What the task requires → Take the records below and set down exactly the lines from the one with "margin-top: 14px ->" to the one with "margin-top: 18px ->", ends included; do not copy the pictures.

Available records →
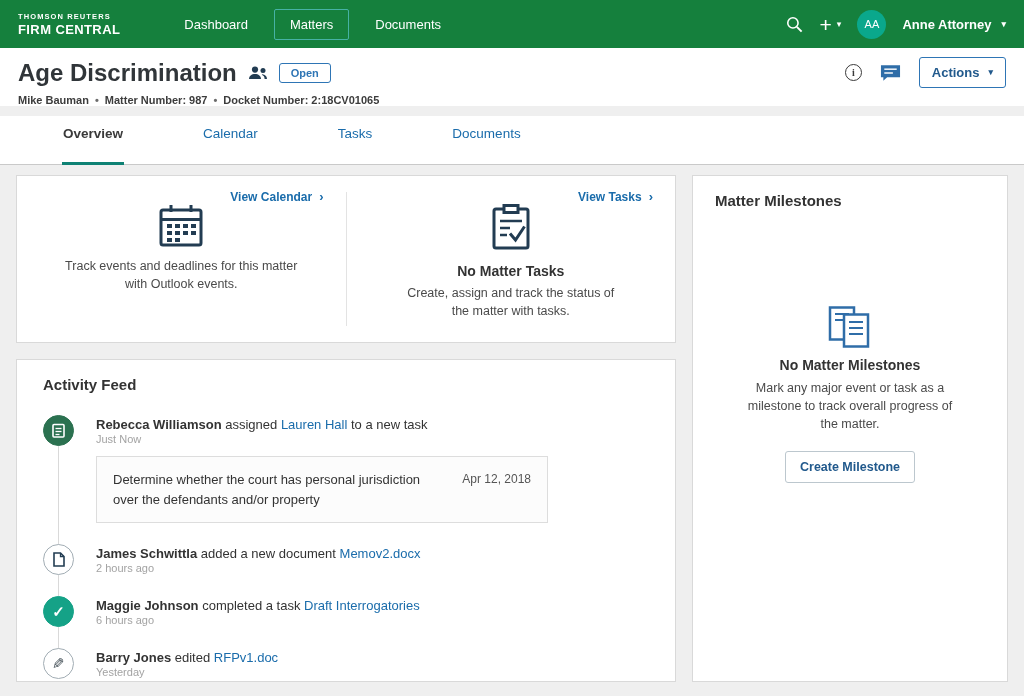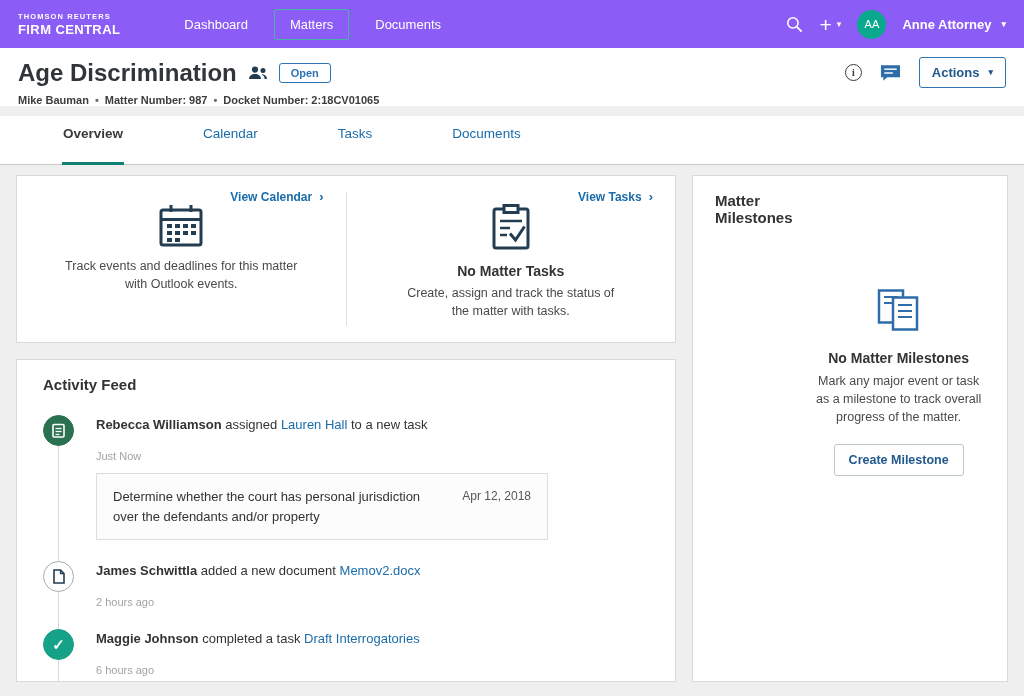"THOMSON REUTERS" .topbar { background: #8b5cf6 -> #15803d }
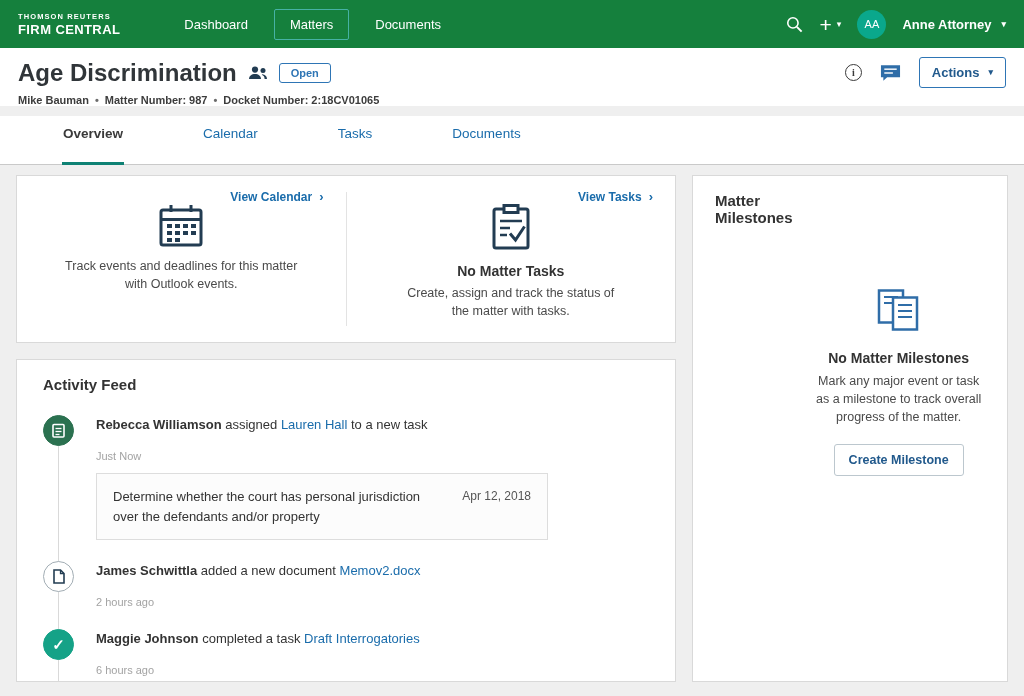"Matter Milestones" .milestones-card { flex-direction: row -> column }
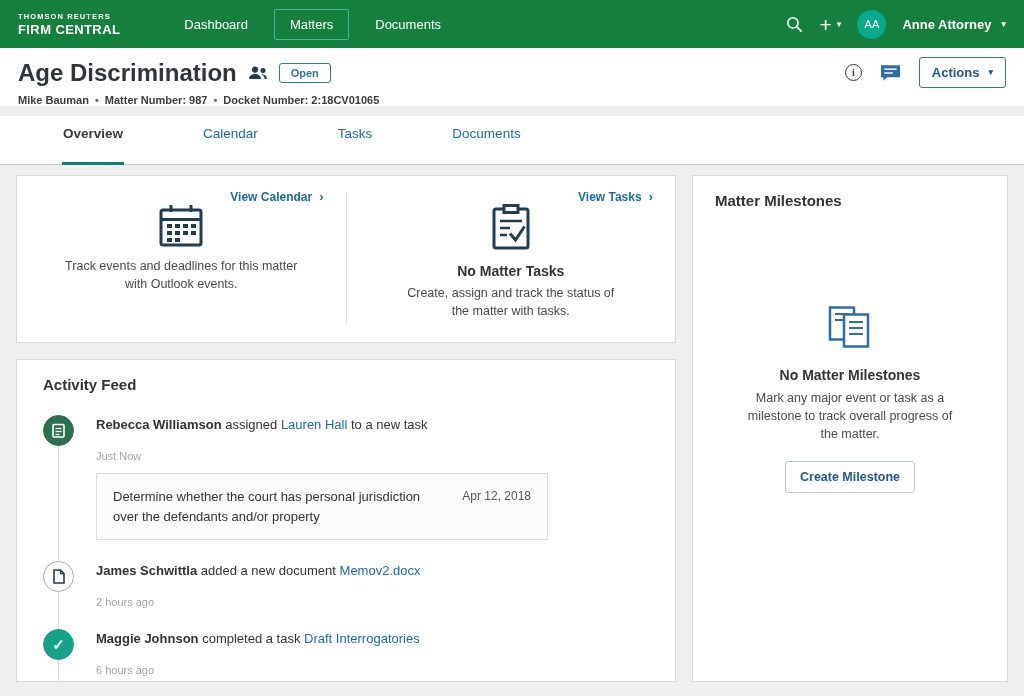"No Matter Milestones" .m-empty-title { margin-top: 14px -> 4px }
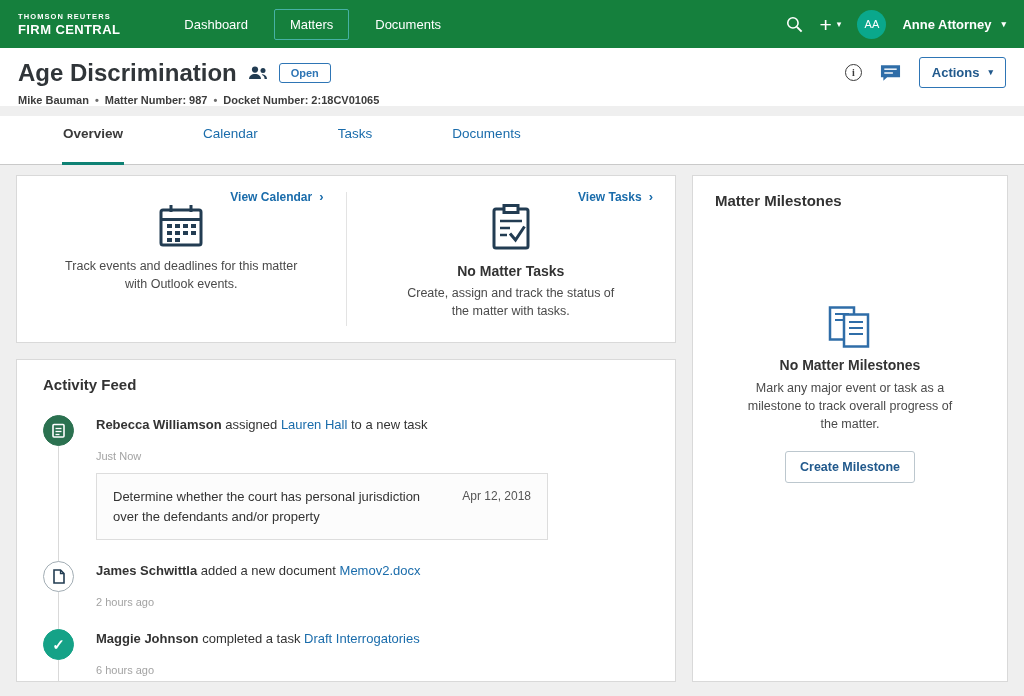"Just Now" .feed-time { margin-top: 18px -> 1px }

* * *

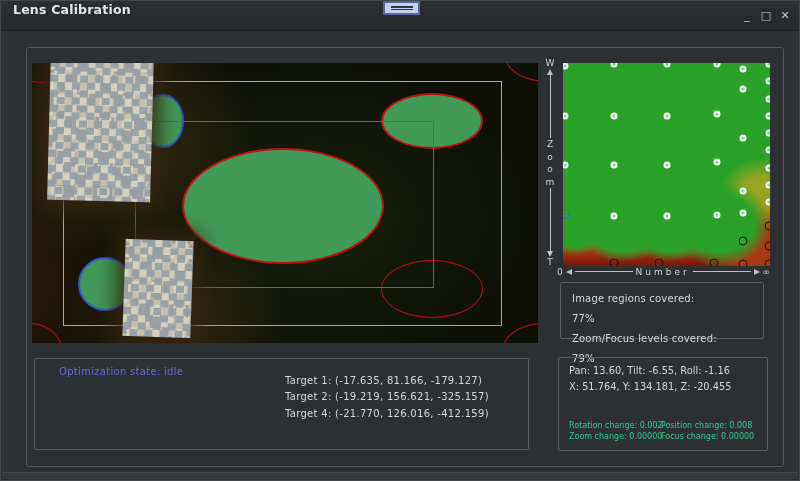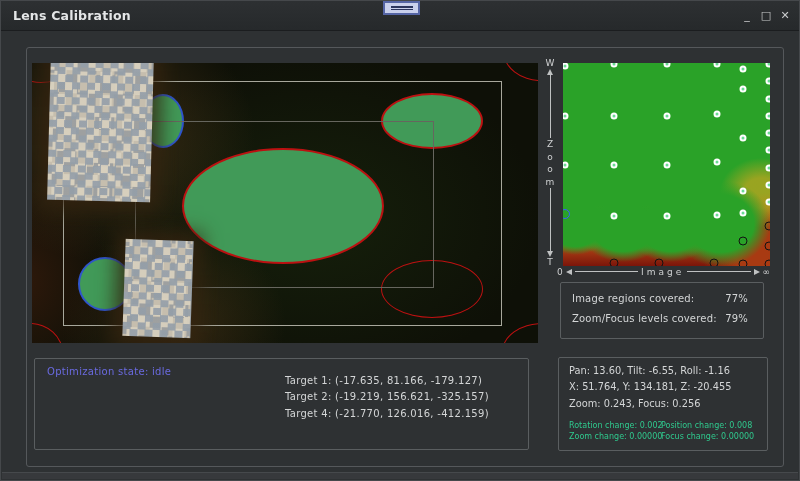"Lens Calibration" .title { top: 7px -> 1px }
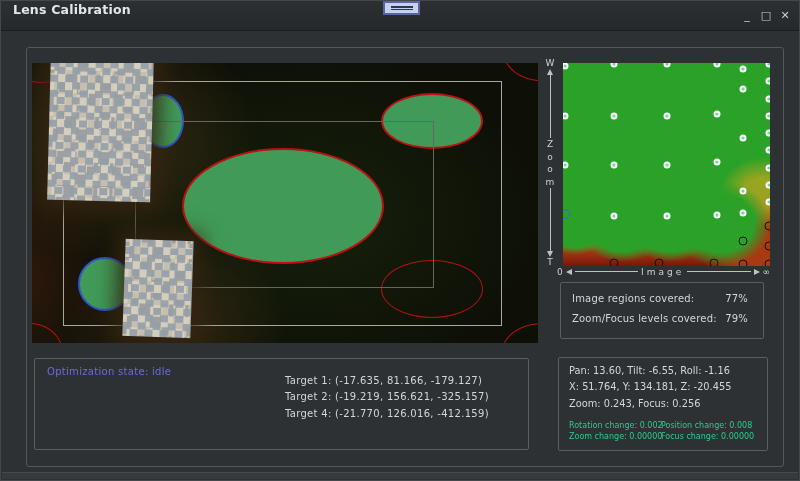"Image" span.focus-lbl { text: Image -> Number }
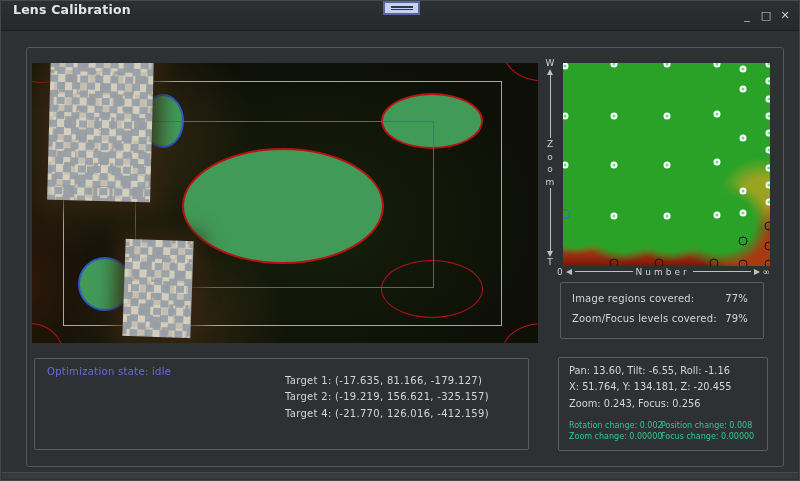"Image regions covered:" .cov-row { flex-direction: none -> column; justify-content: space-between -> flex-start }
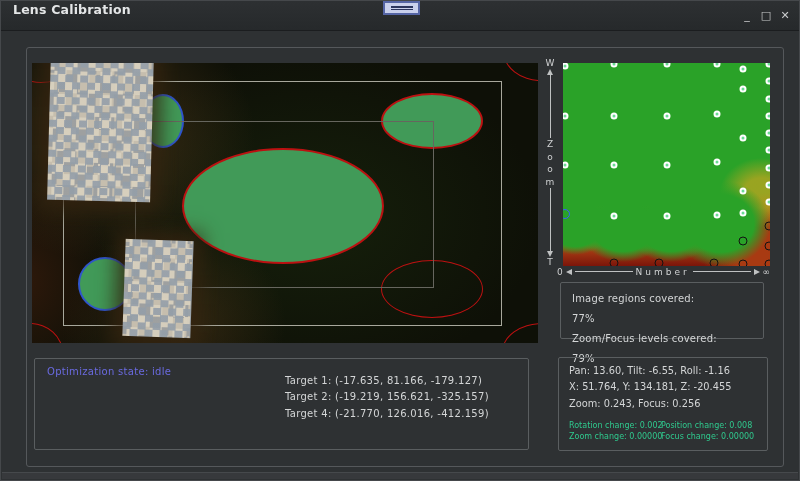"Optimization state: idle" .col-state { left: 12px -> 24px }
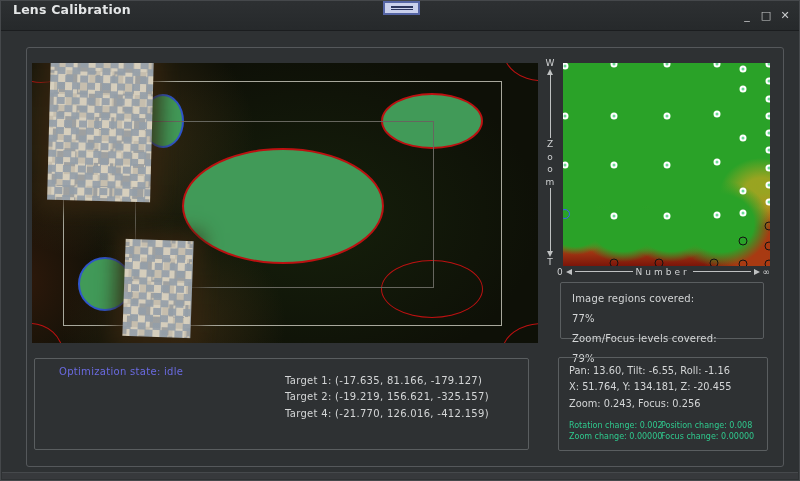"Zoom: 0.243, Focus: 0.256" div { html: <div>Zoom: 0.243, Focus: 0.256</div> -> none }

Result below →
"No Matter Milestones" .m-empty-title { margin-top: 14px -> 4px }
"Just Now" .feed-time { margin-top: 18px -> 1px }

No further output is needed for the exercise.